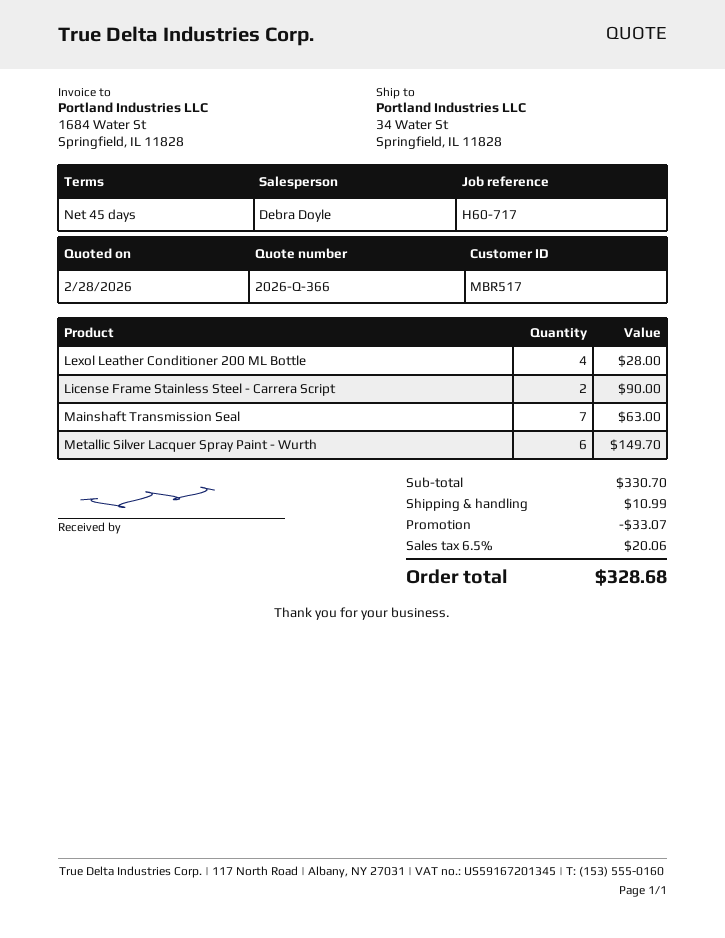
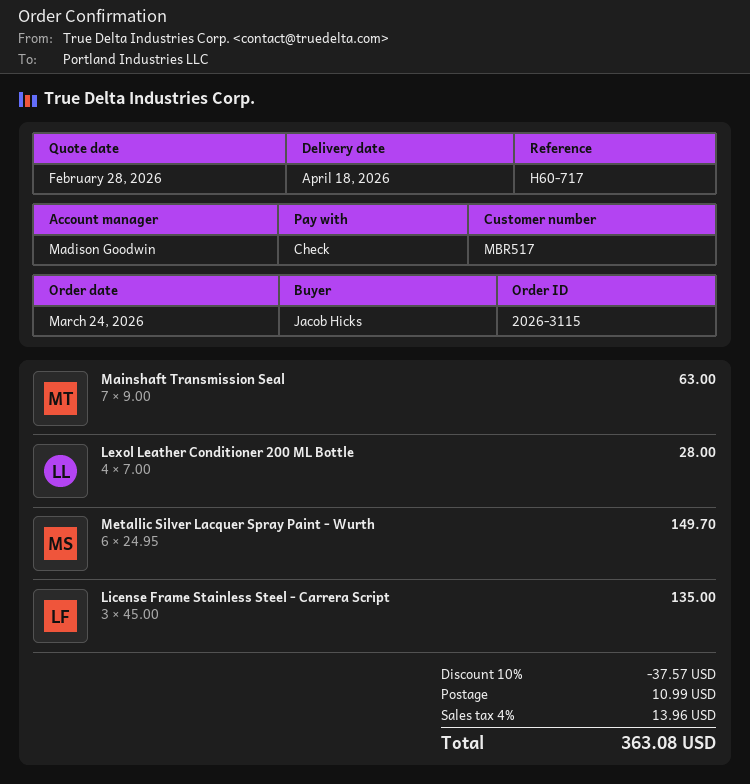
sales rep: Debra Doyle -> Madison Goodwin
License Frame Stainless Steel - Carrera Script: 2 for 90.00 -> 3 for 135.00
discount: 33.07 -> 37.57
tax: 6.5% = 20.06 -> 4% = 13.96
total: 328.68 -> 363.08

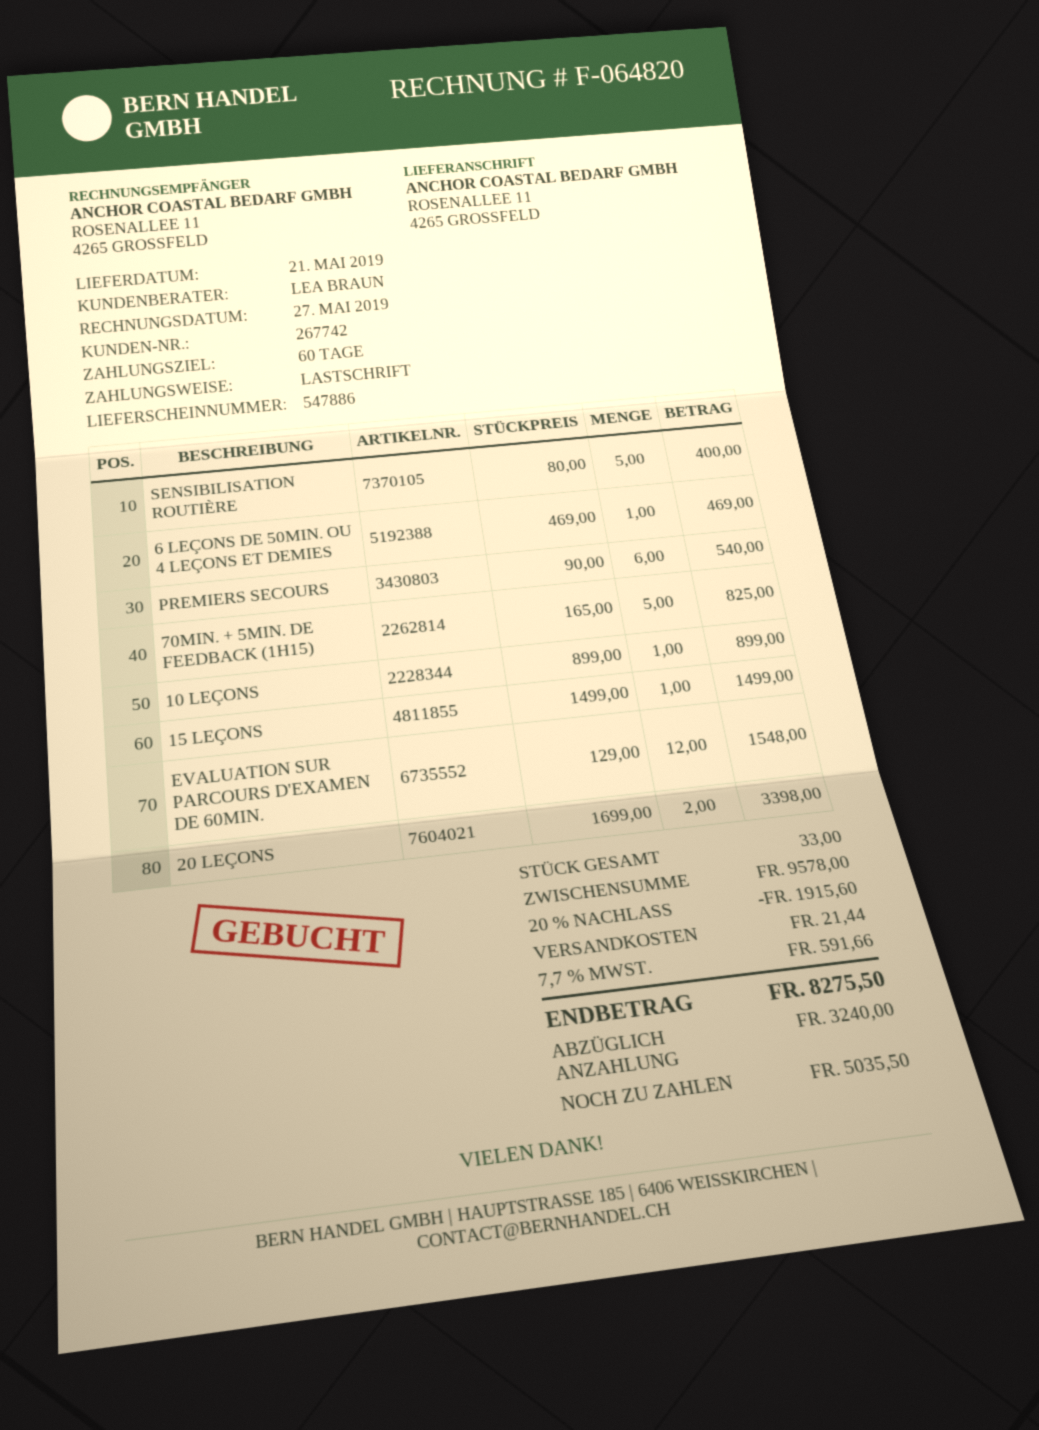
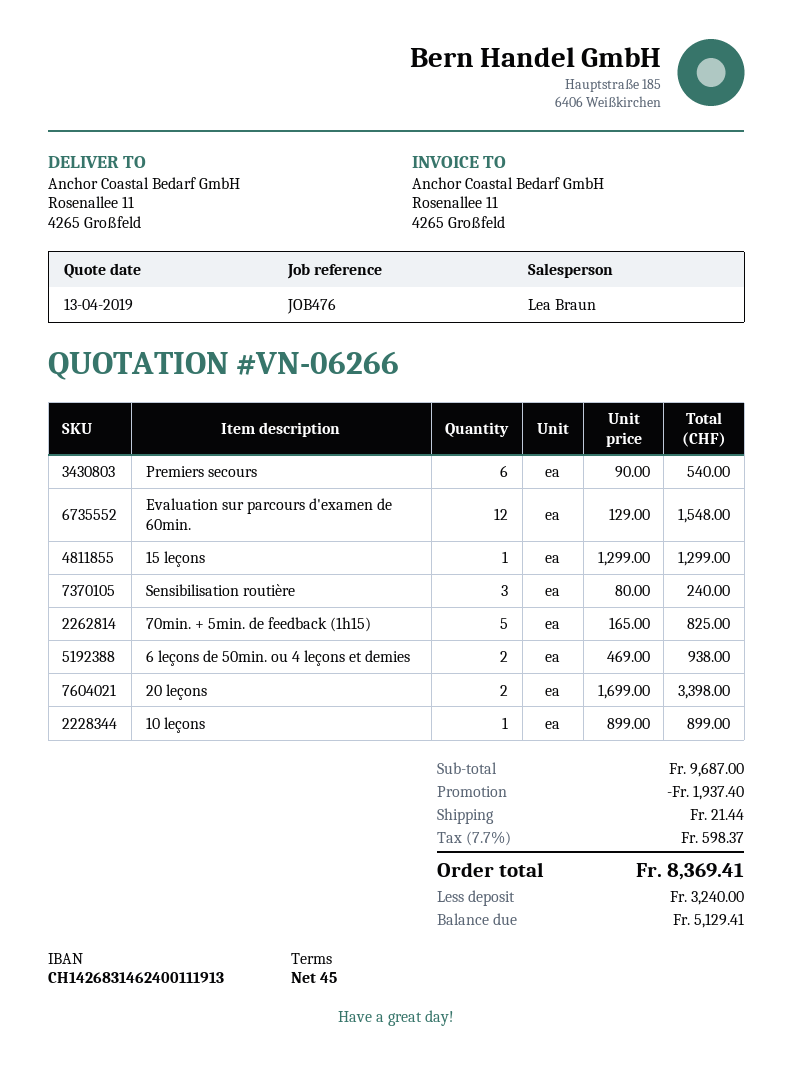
payment terms: 60 days -> 45 days
SENSIBILISATION ROUTIÈRE: 5 x 80.00 = 400.00 -> 3 x 80.00 = 240.00
6 LEÇONS DE 50MIN. OU 4 LEÇONS ET DEMIES: 1 x 469.00 = 469.00 -> 2 x 469.00 = 938.00
15 LEÇONS: 1 x 1499.00 = 1499.00 -> 1 x 1299.00 = 1299.00
subtotal: 9578.00 -> 9687.00
discount: 1915.60 -> 1937.40
tax: 7.7% = 591.66 -> 7.7% = 598.37
total: 8275.50 -> 8369.41
balance: 5035.50 -> 5129.41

**TASK DIRECTIONS:**
All lines containing "discount" in the material above should appear in your reply, copied exactly.

**ANSWER TO THIS PROBLEM:**
discount: 33.07 -> 37.57
discount: 1915.60 -> 1937.40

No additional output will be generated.